*Required work*
Write out again, word for word, the lines below from the line that holds "border-radius: 18px ->" through the line that holds "font-size: 20px ->", omitting pictures.
[Supplied records — start]
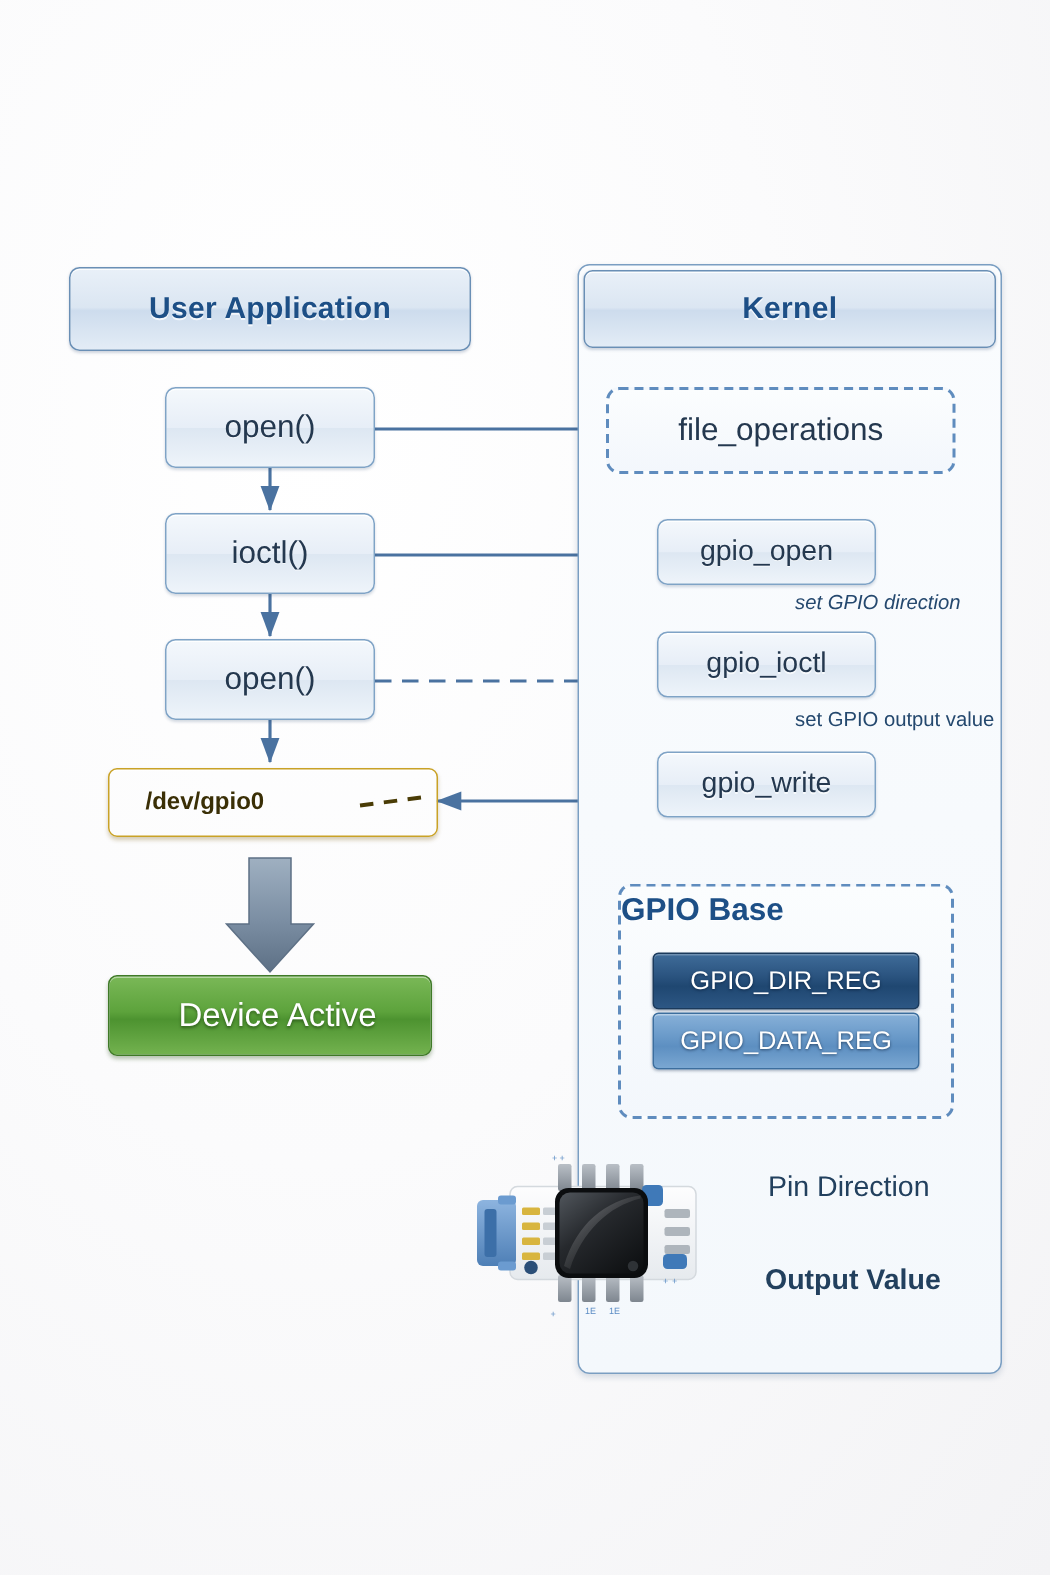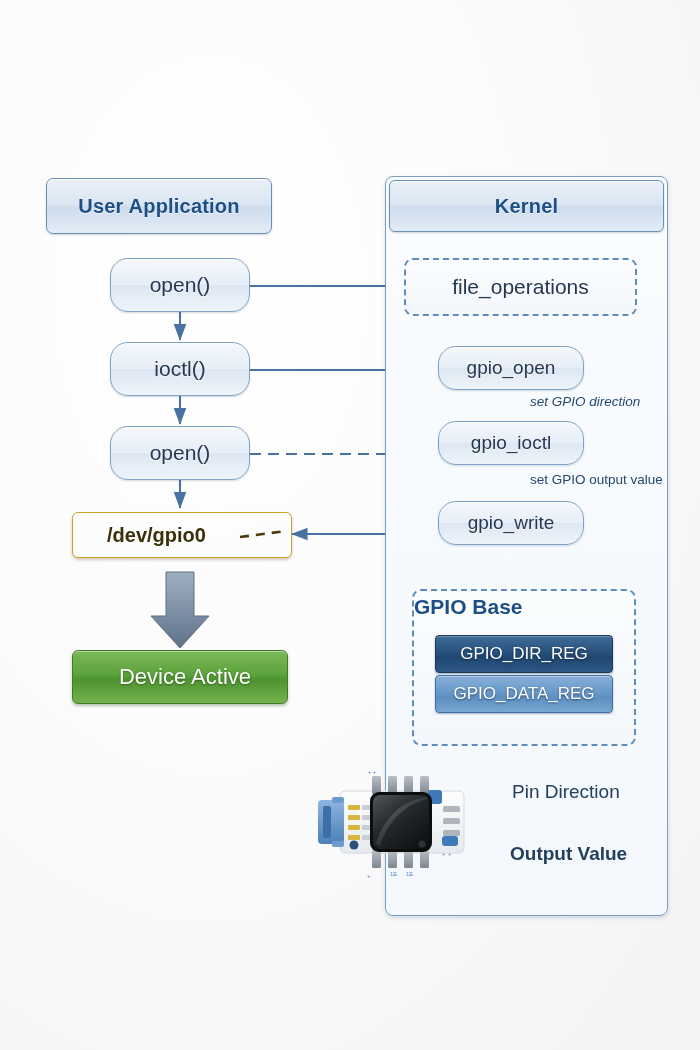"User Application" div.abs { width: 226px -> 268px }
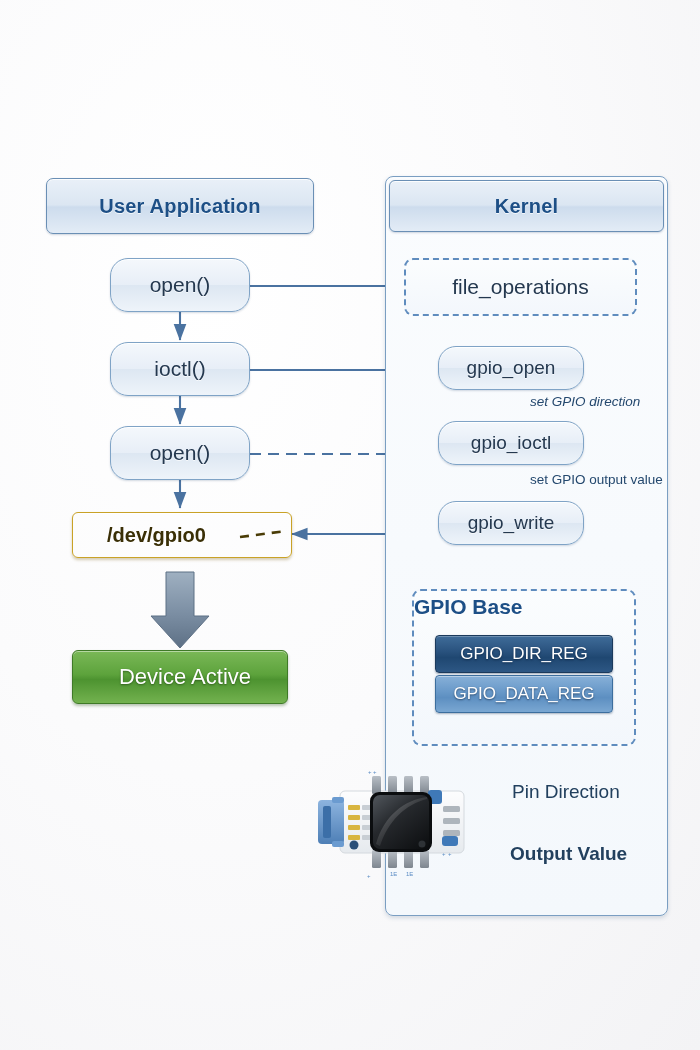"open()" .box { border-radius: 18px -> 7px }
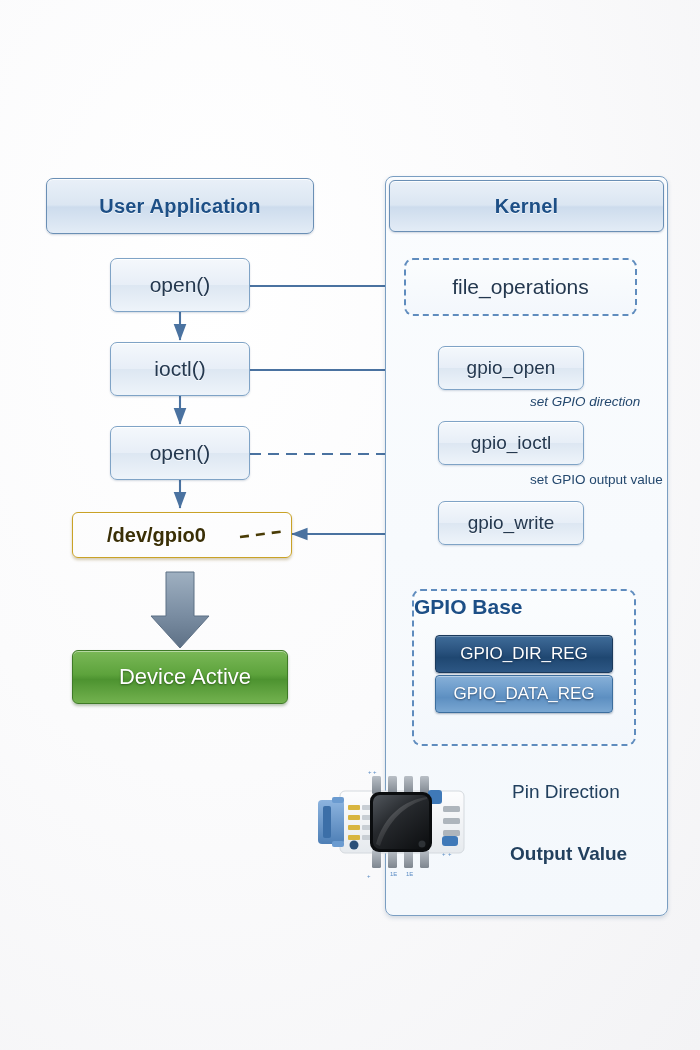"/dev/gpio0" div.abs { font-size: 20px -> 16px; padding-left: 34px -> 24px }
[Supplied records — finish]
[Supplied records — start]
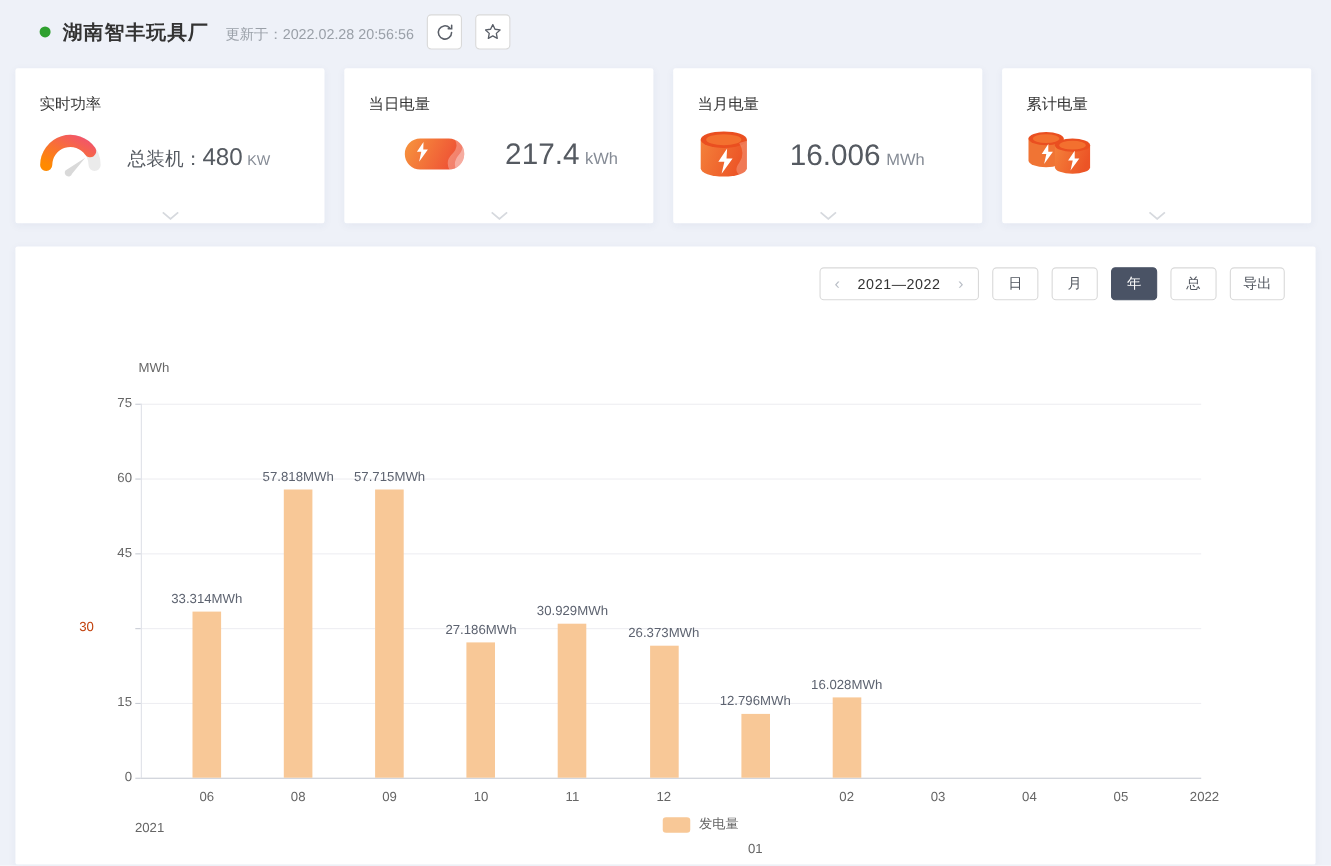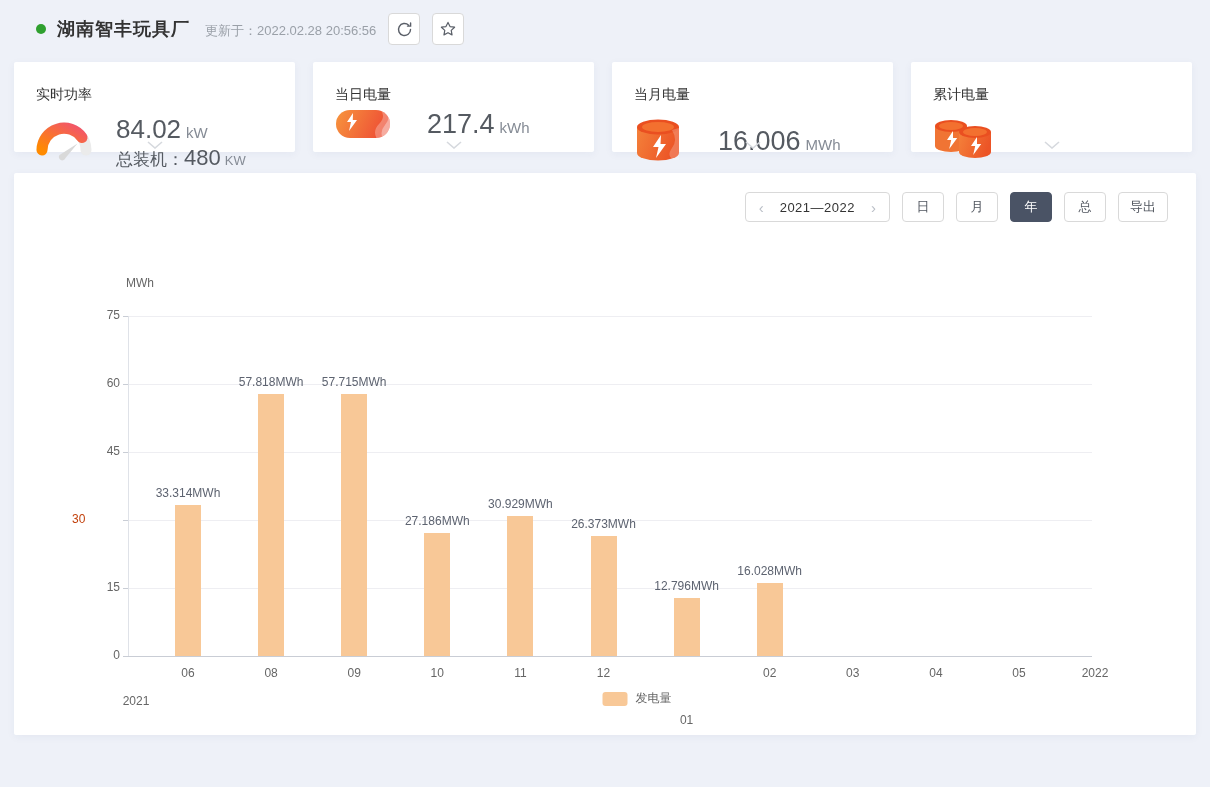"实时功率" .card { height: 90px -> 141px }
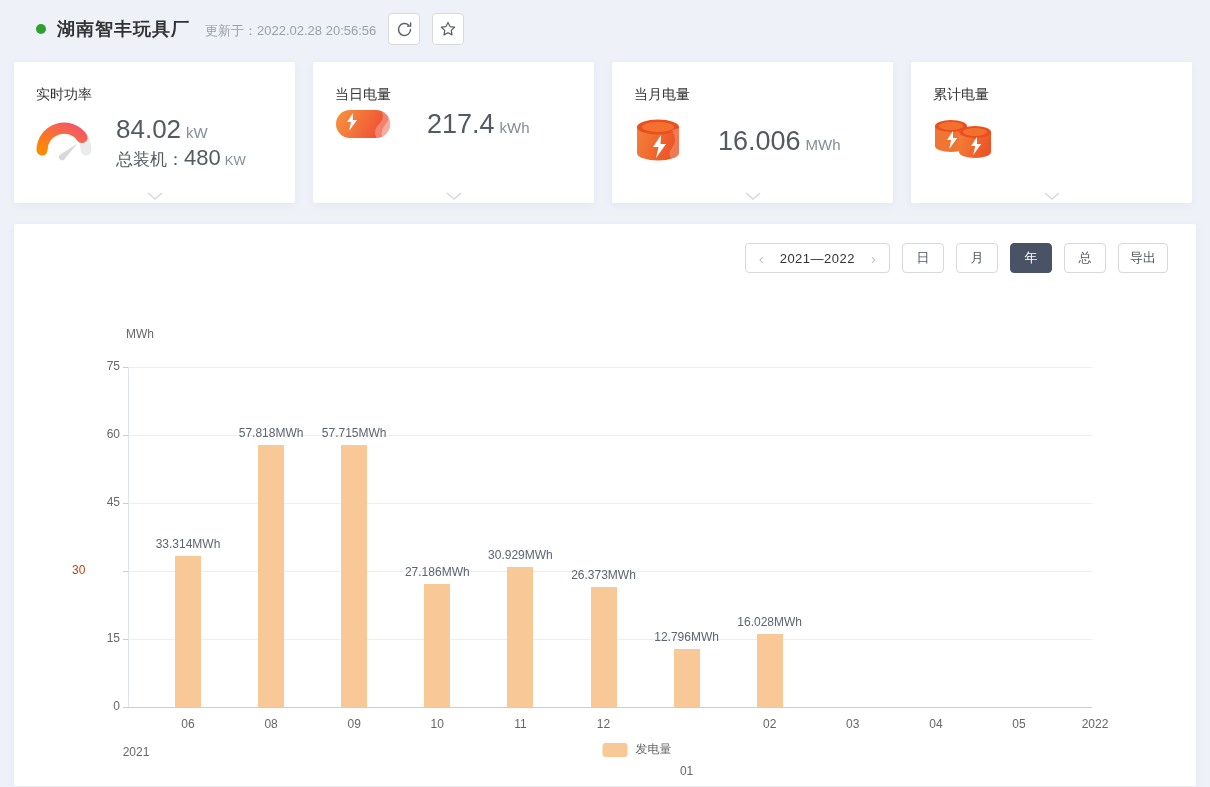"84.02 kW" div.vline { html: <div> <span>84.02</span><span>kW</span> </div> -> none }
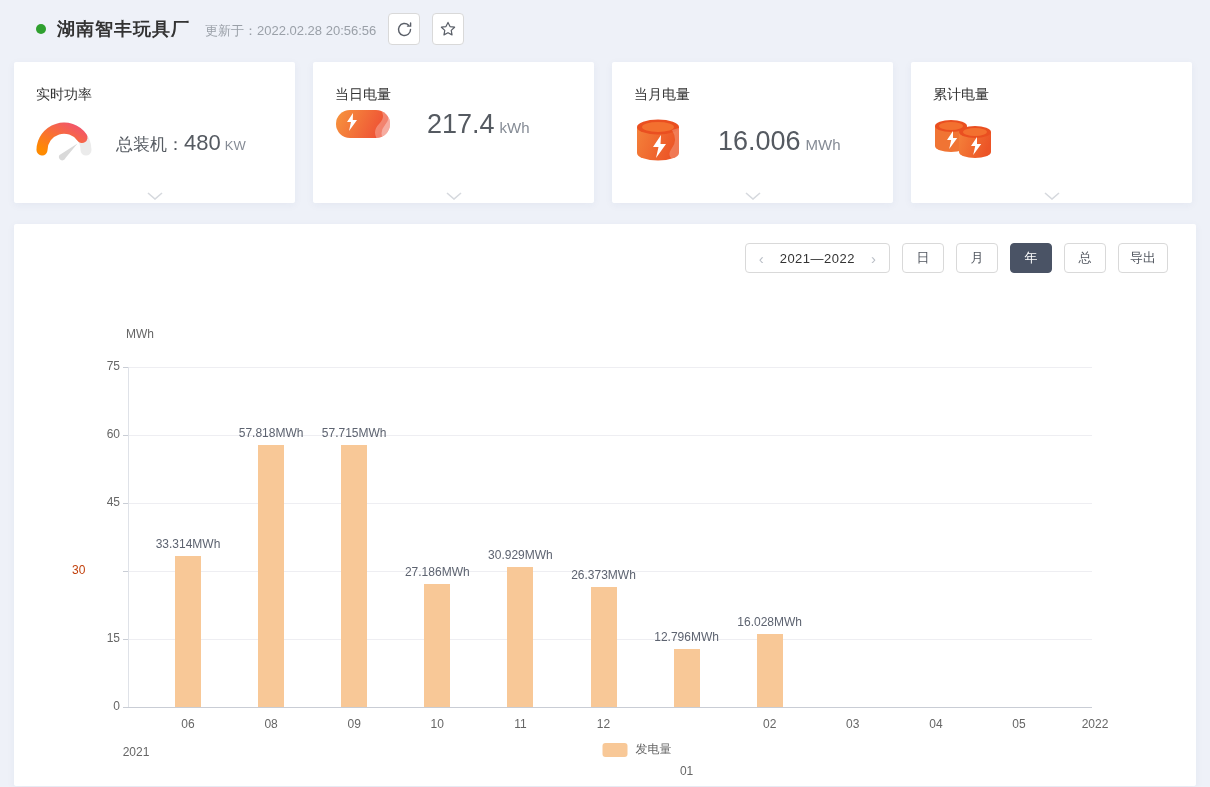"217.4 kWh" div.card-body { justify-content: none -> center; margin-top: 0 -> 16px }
[Supplied records — finish]
*Solution to this exercise*
"open()" .box { border-radius: 18px -> 7px }
"/dev/gpio0" div.abs { font-size: 20px -> 16px; padding-left: 34px -> 24px }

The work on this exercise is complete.